Even the most casual fan knows that analytics have consumed the sports world, with data increasingly crunched and scrunched to determine teams’ every move. Now that business is beginning to apply data-driven people analytics, organizations are asking whether big data means the age of the managerial “gut” prediction is dead.
It’s starting to look that way. While there are still some bumps in the road, including technology traps and challenges to understanding the actual effect data analytics can have on organizational strategies and structures, the biggest hurdles seem to be out of the way. The public is increasingly accepting of data analytics, even if the occasional high-profile blunder raises suspicious brows.
One staunch proponent of business analytics is Cade Massey, co-director of Wharton People Analytics and practice professor of operations, information, and decisions, whose research focuses on judgment in the face of uncertainty—on how, and how well, we predict what will happen in the future. He’s found that the success of analytics on the playing field has helped build the case that organizational human resource challenges can also be empowered by big data.
Along with sports analyst Rufus Peabody, Massey developed a mathematical model —the Massey-Peabody Power Rankings — that uses quantitative sports data each week to compare all 32 NFL teams based on purely objective measures of on-field performance. Ignoring outside factors like personnel, coaching, and motivation, the model looks at four main variables — rushing, passing, scoring, and play success — and is then adjusted for home-field advantage and game situation, weighted by their proven predictive ability. But Massey doesn’t see such models limited to sports; he wants them expanded to hiring and organizational team-building as well.

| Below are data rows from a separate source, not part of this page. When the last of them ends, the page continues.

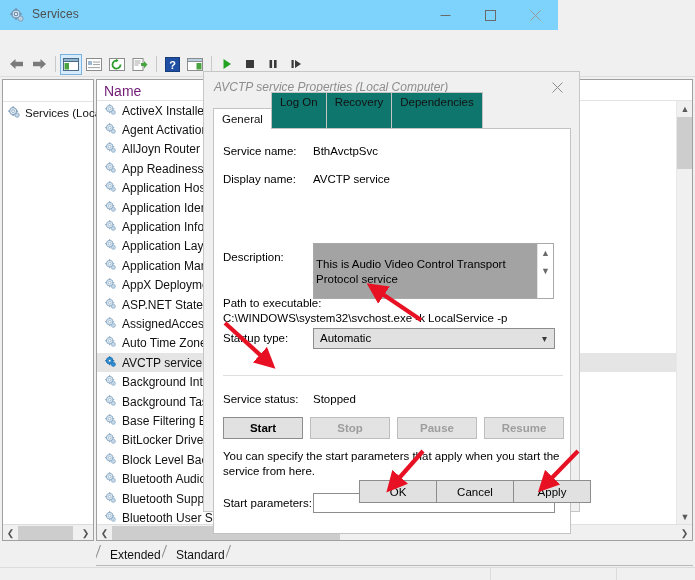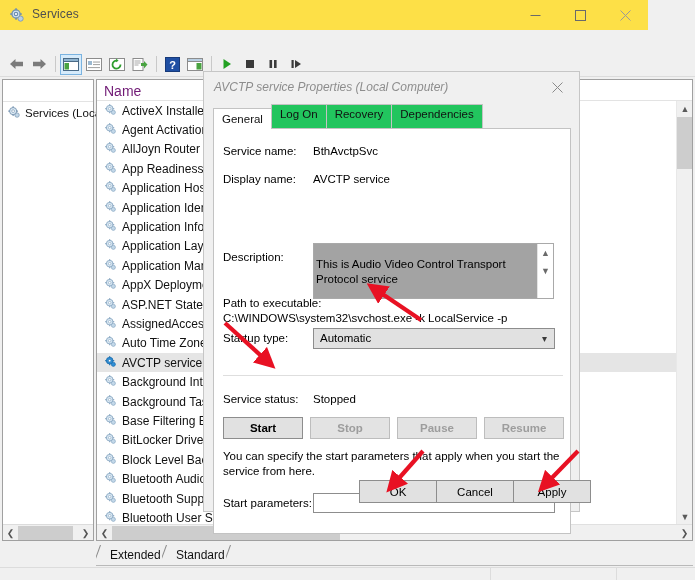--- a/index.html
+++ b/index.html
@@ -21,8 +21,8 @@
   
   .titlebar {
     position: absolute; left: 0; top: 0;
-    width: 648px; height: 30px;
-    background: #fde047;
+    width: 558px; height: 30px;
+    background: #7dd3fc;
     border-bottom: 0px solid #e5e5e5;
   }
   .titlebar .tb-icon {

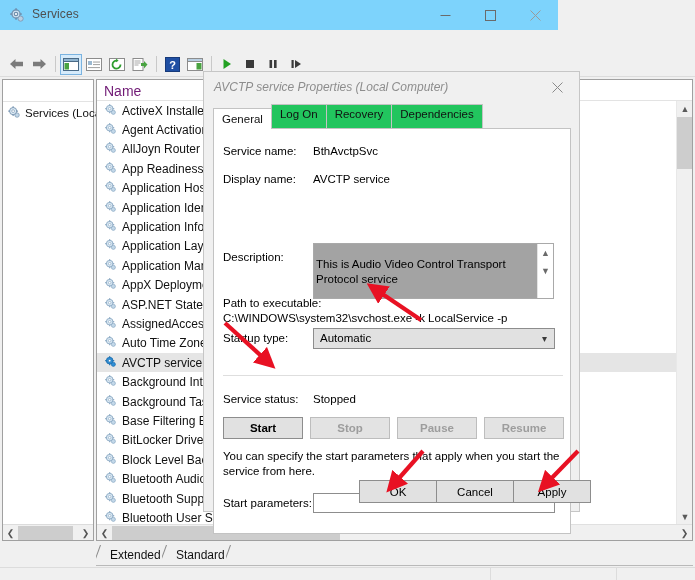--- a/index.html
+++ b/index.html
@@ -287,10 +287,10 @@
     display: flex; align-items: flex-end;
   }
   .dtab {
-    height: 25px; line-height: 19px;
+    height: 37px; line-height: 19px;
     padding: 0 8px;
     font-size: 11.5px;
-    background: #22c55e;
+    background: #0f766e;
     border: 1px solid #c3c3c3;
     border-bottom: none;
     margin-right: -1px;

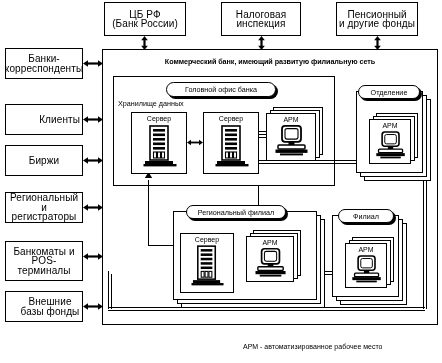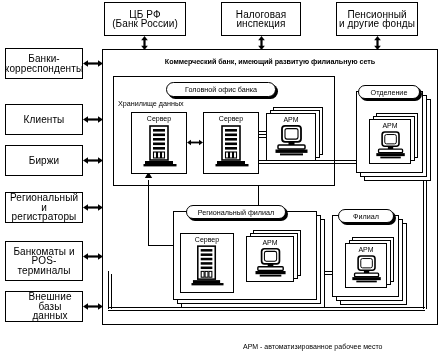--- a/index.html
+++ b/index.html
@@ -96,7 +96,7 @@
       <span>корреспонденты</span>
     </div>
   </div>
-  <div class="box peer" style="left:5px;top:104px;width:78px;height:31px;">
+  <div class="box peer" style="left:5px;top:104px;width:78px;height:31px;justify-content:flex-end;">
     <div class="txt">Клиенты</div>
   </div>
   <div class="box peer" style="left:5px;top:145px;width:78px;height:31px;">

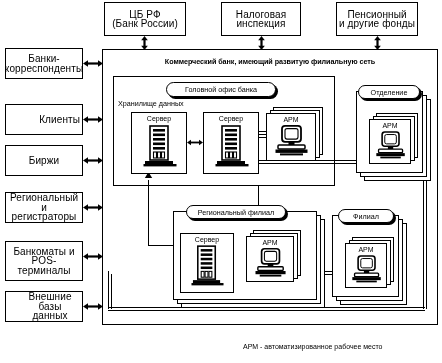--- a/index.html
+++ b/index.html
@@ -117,7 +117,7 @@
   <div class="box peer" style="left:5px;top:291px;width:78px;height:31px;padding-left:12px;">
     <div class="txt">
       <span>Внешние</span><br>
-      <span>базы данных</span>
+      <span>базы фонды</span>
     </div>
   </div>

“We have always been interested in more generally understanding underlying strengths,” says Massey. “Performance evaluation, talent evaluation — these are very general challenges that are applicable far beyond the sports world. We want to develop tools for that; we want to develop language for that. We want to proselytize good practices when it comes to performance evaluation and talent evaluation, and that is all about assessing team strength.”
Over six seasons, Massey’s NFL model — his predictions are published in the Wall Street Journal — has beaten the official line five times. As organizations begin to harness the power of data and supporting analytics, companies will be able to recruit more diverse talent, build optimal teams, and attract and retain customers, Massey says: “Predictive ability supported by data is the single greatest advantage a company can seize.” Even so, he adds, luck and instinct will always throw intangibles into the mix: “There’s a limit to what you can anticipate, what you can explain.” For instance, his model predicted that the Patriots would best the Eagles in Super Bowl LII — and we all know what happened there.